Work to be completed
Your answer should hold only the lines from the start of the data below through the line with "Tci max shift", copied exactly, with pictures left out.

Excerpted data
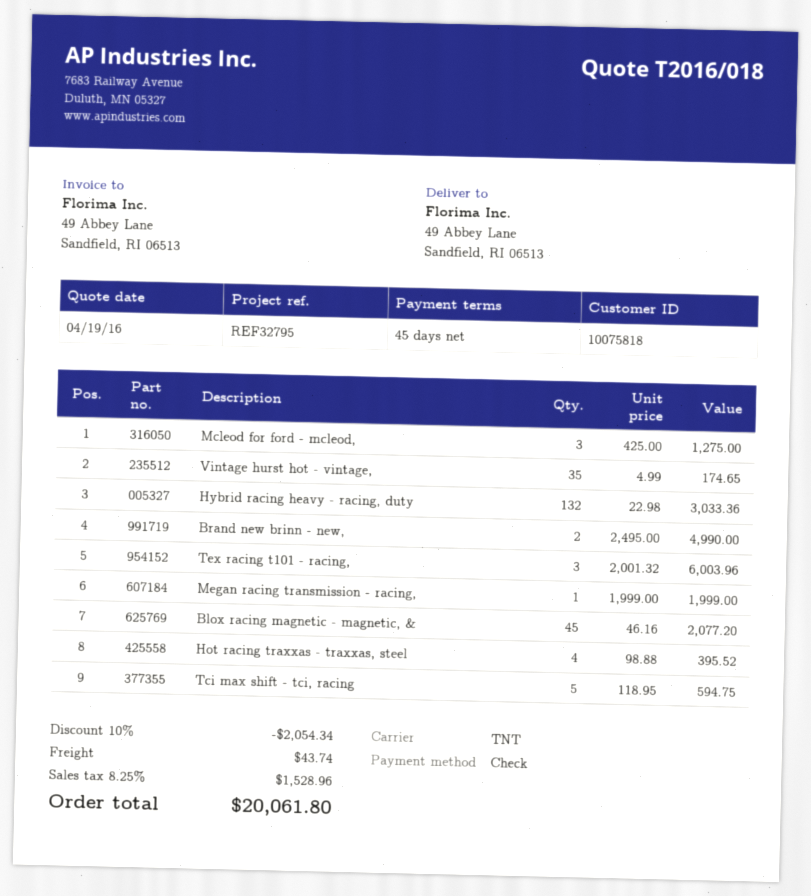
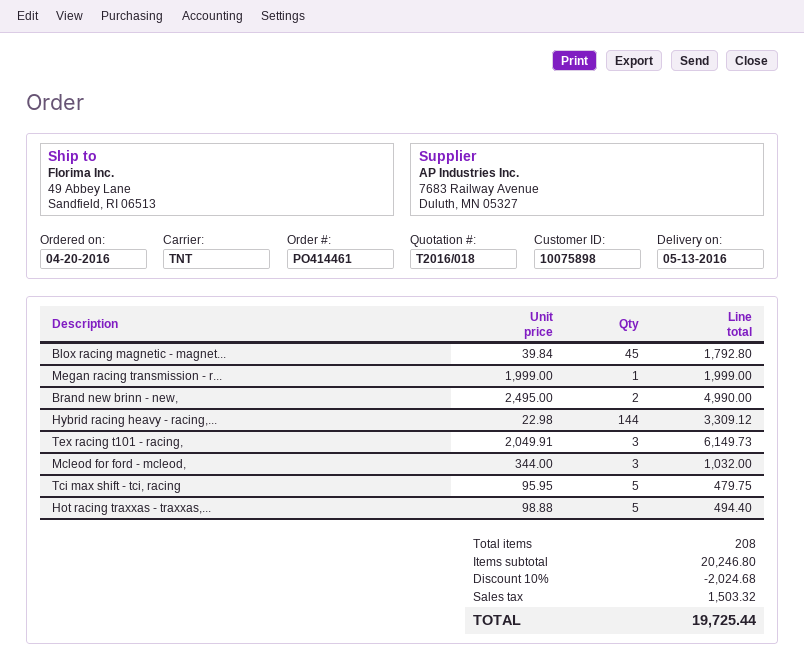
customer number: 10075818 -> 10075898
Mcleod for ford - mcleod,: 3 x 425.00 = 1275.00 -> 3 x 344.00 = 1032.00
Vintage hurst hot - vintage,: 35 x 4.99 = 174.65 -> none
Hybrid racing heavy - racing, duty: 132 x 22.98 = 3033.36 -> 144 x 22.98 = 3309.12
Tex racing t101 - racing,: 3 x 2001.32 = 6003.96 -> 3 x 2049.91 = 6149.73
Blox racing magnetic - magnetic, &: 45 x 46.16 = 2077.20 -> 45 x 39.84 = 1792.80
Hot racing traxxas - traxxas, steel: 4 x 98.88 = 395.52 -> 5 x 98.88 = 494.40
Tci max shift - tci, racing: 5 x 118.95 = 594.75 -> 5 x 95.95 = 479.75
discount: 10% = 2054.34 -> 10% = 2024.68
shipping: 43.74 -> none
tax: 1528.96 -> 1503.32
total: 20061.80 -> 19725.44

The answer
customer number: 10075818 -> 10075898
Mcleod for ford - mcleod,: 3 x 425.00 = 1275.00 -> 3 x 344.00 = 1032.00
Vintage hurst hot - vintage,: 35 x 4.99 = 174.65 -> none
Hybrid racing heavy - racing, duty: 132 x 22.98 = 3033.36 -> 144 x 22.98 = 3309.12
Tex racing t101 - racing,: 3 x 2001.32 = 6003.96 -> 3 x 2049.91 = 6149.73
Blox racing magnetic - magnetic, &: 45 x 46.16 = 2077.20 -> 45 x 39.84 = 1792.80
Hot racing traxxas - traxxas, steel: 4 x 98.88 = 395.52 -> 5 x 98.88 = 494.40
Tci max shift - tci, racing: 5 x 118.95 = 594.75 -> 5 x 95.95 = 479.75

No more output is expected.